■ WHAT IS EXPECTED ■
In the entries below, find each line with the word "datasets" and return it.

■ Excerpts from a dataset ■
------------

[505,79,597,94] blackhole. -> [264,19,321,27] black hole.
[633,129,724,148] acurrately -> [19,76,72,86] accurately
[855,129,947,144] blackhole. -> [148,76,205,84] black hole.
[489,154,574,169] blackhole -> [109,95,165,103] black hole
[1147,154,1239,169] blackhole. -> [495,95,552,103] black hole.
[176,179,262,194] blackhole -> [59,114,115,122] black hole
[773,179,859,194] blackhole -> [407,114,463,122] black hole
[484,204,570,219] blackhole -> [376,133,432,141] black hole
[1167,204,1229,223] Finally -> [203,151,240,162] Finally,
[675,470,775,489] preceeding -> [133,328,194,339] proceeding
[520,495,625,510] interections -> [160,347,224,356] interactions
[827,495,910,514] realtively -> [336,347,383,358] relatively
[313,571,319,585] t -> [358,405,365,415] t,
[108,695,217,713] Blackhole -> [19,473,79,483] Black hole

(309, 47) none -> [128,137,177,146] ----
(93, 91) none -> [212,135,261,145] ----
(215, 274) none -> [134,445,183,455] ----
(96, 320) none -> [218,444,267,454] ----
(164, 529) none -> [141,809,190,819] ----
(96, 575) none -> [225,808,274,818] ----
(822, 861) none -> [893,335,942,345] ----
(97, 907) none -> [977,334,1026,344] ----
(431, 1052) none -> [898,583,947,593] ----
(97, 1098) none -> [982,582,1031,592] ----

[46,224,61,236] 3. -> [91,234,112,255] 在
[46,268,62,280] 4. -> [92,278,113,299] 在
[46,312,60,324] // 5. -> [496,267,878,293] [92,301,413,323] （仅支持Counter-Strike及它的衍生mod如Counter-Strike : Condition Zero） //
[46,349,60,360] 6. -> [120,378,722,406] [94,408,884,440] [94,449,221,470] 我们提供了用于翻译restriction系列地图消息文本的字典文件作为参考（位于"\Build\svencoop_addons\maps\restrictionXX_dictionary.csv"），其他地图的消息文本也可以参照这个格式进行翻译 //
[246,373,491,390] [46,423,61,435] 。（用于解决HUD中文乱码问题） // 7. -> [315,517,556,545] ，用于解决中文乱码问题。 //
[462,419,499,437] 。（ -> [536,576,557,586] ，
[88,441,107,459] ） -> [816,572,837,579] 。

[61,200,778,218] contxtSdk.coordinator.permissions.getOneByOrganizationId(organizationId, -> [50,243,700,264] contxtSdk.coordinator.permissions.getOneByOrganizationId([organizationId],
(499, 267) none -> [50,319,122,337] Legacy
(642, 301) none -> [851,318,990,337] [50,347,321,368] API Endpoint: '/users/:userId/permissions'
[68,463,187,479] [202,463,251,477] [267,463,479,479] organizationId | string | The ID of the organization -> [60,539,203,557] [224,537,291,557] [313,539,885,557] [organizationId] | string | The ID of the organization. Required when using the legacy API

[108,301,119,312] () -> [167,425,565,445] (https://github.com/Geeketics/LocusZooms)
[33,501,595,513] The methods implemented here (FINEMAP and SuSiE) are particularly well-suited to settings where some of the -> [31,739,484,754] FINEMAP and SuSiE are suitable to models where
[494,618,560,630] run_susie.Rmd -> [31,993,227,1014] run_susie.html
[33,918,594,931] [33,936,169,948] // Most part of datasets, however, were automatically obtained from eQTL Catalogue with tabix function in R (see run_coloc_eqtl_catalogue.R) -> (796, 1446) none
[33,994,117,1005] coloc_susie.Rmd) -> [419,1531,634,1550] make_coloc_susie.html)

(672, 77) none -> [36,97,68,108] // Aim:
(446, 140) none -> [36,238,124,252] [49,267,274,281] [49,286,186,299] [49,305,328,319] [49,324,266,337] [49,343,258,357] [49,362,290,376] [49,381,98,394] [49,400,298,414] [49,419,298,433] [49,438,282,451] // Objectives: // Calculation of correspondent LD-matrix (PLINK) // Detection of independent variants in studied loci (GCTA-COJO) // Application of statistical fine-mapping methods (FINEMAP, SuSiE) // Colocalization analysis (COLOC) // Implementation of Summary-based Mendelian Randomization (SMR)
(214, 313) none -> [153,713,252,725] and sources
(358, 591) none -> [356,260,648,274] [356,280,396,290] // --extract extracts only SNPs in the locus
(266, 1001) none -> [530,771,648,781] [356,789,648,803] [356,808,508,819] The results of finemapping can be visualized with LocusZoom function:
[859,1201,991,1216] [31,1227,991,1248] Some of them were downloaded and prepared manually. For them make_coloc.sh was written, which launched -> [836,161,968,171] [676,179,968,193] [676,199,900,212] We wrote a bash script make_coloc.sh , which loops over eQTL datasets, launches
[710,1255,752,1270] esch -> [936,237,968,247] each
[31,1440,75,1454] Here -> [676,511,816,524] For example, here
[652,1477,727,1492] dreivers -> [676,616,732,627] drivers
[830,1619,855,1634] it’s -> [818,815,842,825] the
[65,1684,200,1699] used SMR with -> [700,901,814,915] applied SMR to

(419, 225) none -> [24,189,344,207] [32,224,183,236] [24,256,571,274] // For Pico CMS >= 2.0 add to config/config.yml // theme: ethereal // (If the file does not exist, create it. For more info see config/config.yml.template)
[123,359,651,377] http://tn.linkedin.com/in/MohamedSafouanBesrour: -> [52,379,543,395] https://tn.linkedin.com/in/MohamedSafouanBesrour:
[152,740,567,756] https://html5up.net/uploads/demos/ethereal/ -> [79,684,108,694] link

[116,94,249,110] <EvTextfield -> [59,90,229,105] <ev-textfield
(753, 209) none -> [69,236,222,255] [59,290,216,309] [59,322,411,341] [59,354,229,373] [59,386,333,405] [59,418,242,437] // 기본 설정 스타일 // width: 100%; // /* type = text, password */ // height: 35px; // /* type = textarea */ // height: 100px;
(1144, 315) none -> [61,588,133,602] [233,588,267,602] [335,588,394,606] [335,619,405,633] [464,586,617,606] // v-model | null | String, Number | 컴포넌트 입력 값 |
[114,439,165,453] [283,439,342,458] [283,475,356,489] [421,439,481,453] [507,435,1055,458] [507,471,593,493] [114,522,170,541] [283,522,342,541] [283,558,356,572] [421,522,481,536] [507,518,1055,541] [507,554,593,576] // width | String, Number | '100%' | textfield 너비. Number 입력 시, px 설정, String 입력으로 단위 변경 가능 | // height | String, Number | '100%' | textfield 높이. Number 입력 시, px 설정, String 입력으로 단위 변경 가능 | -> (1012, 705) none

------------

■ RESPONSE BOX ■
[33,918,594,931] [33,936,169,948] // Most part of datasets, however, were automatically obtained from eQTL Catalogue with tabix function in R (see run_coloc_eqtl_catalogue.R) -> (796, 1446) none
[859,1201,991,1216] [31,1227,991,1248] Some of them were downloaded and prepared manually. For them make_coloc.sh was written, which launched -> [836,161,968,171] [676,179,968,193] [676,199,900,212] We wrote a bash script make_coloc.sh , which loops over eQTL datasets, launches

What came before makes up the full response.